No one seems any longer to hold responsibility for an individual’s care.
This book is the story of what has happened to the role of doctor over the course of my career. There is no single story to tell. There is instead a multiplicity of stories, unfolding in parallel and interacting in unanticipated ways, each contributing to the reasons why my profession, and the experience of the patients it seeks to serve, is unrecognisable from when I joined with such idealism thirty-odd years ago. These different stories also illuminate what ails the NHS – a cherished British institution that appears increasingly unable to meet the nation’s healthcare needs no matter how much we seem to spend.
We look back with incredulity on past eras of medical history, in which bloodletting, purging, mercury poisoning and mutilating surgery were undertaken with the best of intentions by our forebears. How will succeeding generations view our own practice? We are turning ever greater numbers of healthy people into patients. Potent pharmaceuticals are prescribed in ever more bewildering and often toxic combinations. Decisions over treatment are taken by professionals in disconnected silos, both constrained by and complacent about the guidelines that dictate what they should do. We have lost sight of the vital importance of relationship to medical practice, both to deliver consistency of care and to ensure that humanity remains at the heart of what we do.
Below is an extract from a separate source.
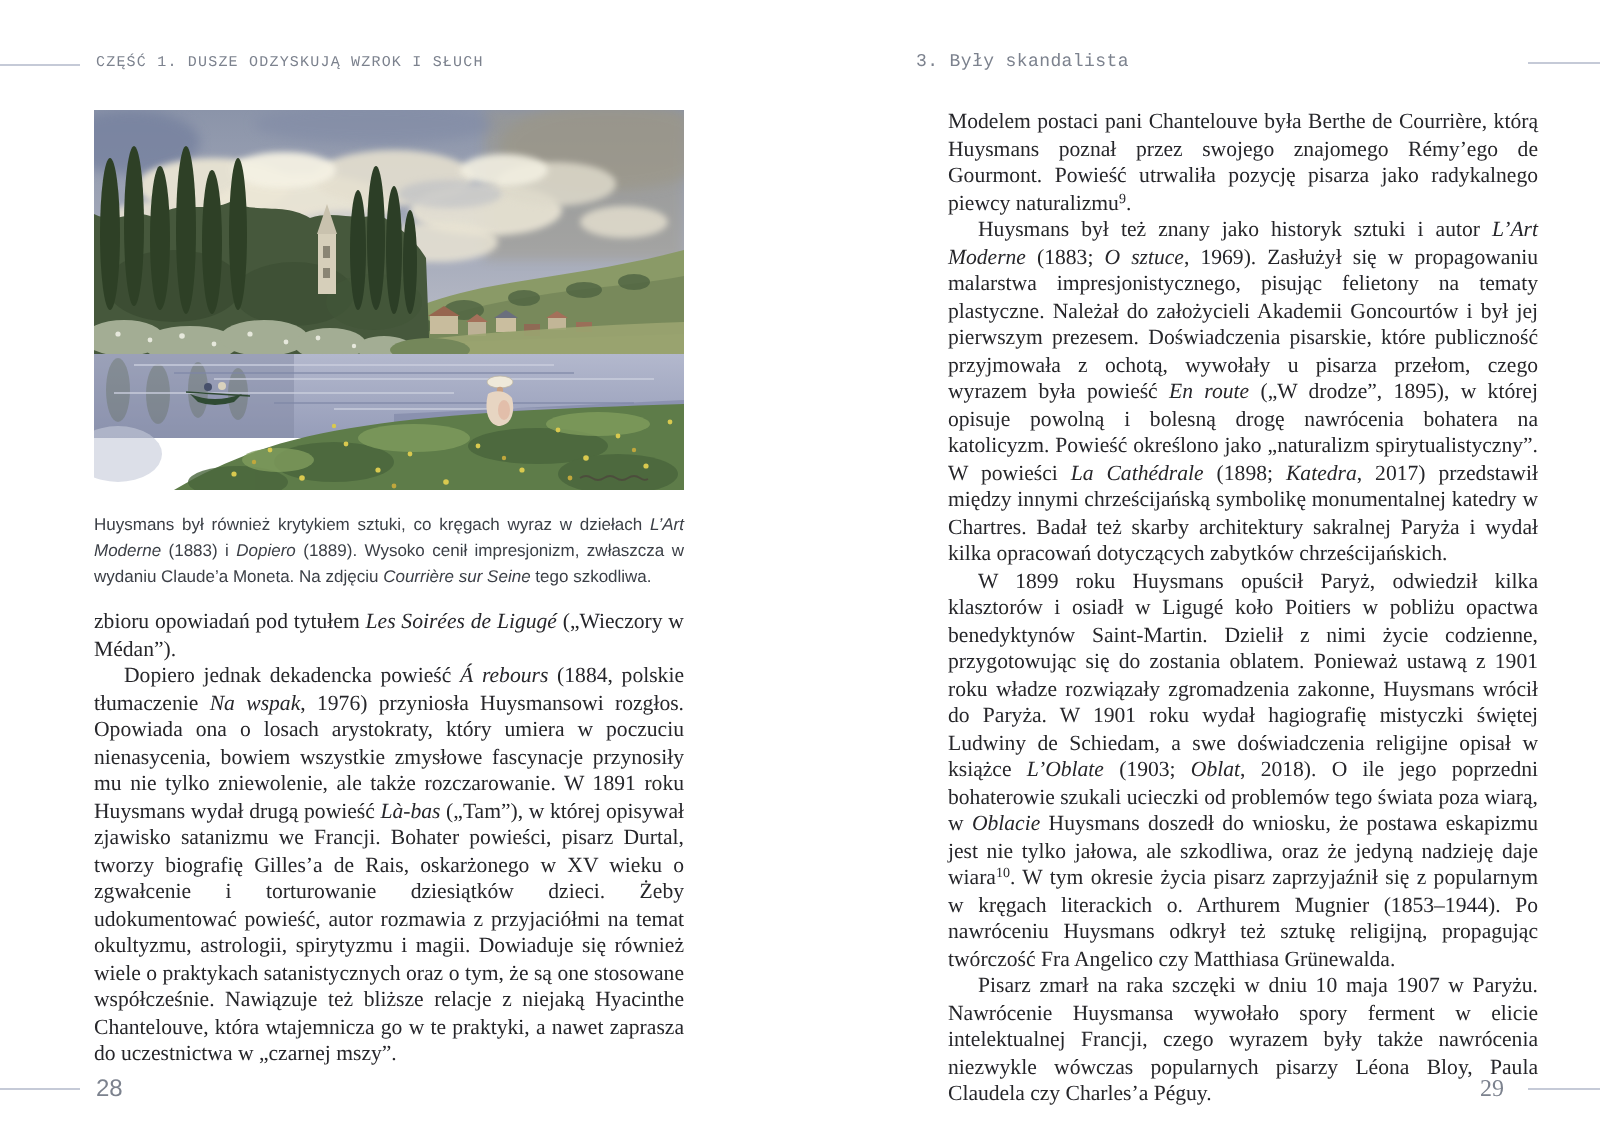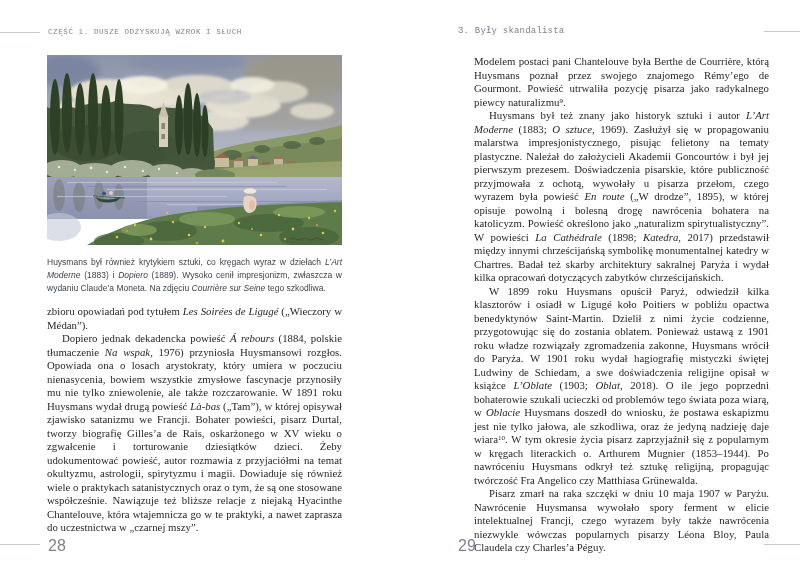"28" .folio { font-size: 16px -> 12px }
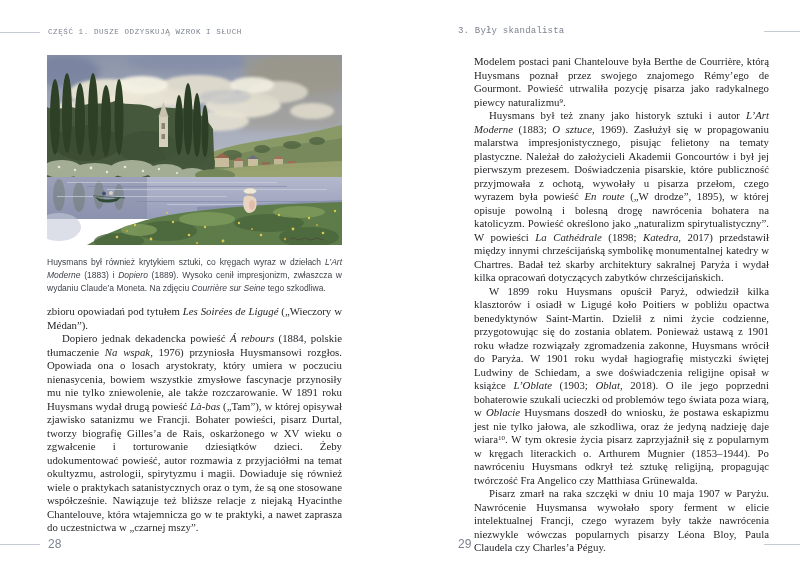"29" .folio-right { font-family: none -> Liberation Serif, serif; text-align: none -> right }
In diagnosing the causes of our current dis-ease, four imperatives emerge that will be vital if we are to free ourselves from the dysfunction in which we have become embroiled. These are challenges both for my profession and for those in government charged with providing the nation’s healthcare. They will involve looking afresh at the encroachment of politics on medical practice, at the balance between specialism and generalism, how we manage the prevention of illness, and a fourth fundamental question that goes to the heart of our duty of care.
Central to these remedies are patients themselves. People whose voices continue to be drowned out by the din of political initiatives, organisational reforms, and commercial, academic and professional interests that have created our current crisis. With an understanding of what has happened to their healthcare, patients can demand that their voices be heard – in the consulting room, in their communities, and in the formation of policy by those who govern. These patients are all of us: you, me, your family, mine too. This book is for us all.